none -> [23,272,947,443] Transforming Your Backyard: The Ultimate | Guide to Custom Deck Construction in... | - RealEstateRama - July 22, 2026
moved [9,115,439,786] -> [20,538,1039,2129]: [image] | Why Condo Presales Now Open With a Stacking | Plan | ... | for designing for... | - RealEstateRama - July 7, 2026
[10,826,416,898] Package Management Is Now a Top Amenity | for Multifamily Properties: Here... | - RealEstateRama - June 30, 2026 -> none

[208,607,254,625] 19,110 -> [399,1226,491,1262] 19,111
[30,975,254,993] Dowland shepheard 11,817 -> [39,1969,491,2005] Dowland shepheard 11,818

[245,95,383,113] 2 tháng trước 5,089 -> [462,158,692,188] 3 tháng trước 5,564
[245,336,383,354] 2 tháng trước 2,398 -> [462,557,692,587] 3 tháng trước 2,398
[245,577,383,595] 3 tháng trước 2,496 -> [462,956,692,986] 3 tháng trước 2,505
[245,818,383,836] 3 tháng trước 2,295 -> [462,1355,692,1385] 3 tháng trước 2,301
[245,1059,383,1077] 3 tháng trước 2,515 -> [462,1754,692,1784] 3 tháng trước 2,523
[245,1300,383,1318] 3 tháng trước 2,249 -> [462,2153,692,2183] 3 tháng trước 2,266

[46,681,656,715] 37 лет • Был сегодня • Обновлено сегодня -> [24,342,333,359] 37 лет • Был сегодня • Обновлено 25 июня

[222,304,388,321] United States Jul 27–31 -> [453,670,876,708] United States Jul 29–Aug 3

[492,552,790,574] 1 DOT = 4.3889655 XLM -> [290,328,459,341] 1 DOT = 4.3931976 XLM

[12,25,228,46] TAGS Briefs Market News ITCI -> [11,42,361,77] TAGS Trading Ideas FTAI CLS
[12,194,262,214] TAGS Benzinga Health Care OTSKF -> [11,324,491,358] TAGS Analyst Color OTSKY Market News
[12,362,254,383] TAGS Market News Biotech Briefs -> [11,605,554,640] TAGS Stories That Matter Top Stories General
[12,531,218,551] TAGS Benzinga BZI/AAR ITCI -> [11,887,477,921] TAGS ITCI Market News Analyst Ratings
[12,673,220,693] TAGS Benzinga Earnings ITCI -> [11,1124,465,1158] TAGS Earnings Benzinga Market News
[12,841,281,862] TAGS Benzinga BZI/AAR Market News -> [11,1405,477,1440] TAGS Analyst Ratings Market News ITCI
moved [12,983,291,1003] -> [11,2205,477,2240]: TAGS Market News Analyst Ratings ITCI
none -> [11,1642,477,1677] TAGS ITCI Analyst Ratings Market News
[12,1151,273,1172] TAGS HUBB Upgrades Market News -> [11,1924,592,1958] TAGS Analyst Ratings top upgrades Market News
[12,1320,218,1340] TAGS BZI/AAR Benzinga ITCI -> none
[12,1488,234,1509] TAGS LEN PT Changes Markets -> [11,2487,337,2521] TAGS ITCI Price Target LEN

— TASK INSTRUCTIONS —
Everything from the line holding "none -> [11,1642,477,1677]" through the final line of the material must be given again exactly, and nothing outside that stretch.

— YOUR SOLUTION —
none -> [11,1642,477,1677] TAGS ITCI Analyst Ratings Market News
[12,1151,273,1172] TAGS HUBB Upgrades Market News -> [11,1924,592,1958] TAGS Analyst Ratings top upgrades Market News
[12,1320,218,1340] TAGS BZI/AAR Benzinga ITCI -> none
[12,1488,234,1509] TAGS LEN PT Changes Markets -> [11,2487,337,2521] TAGS ITCI Price Target LEN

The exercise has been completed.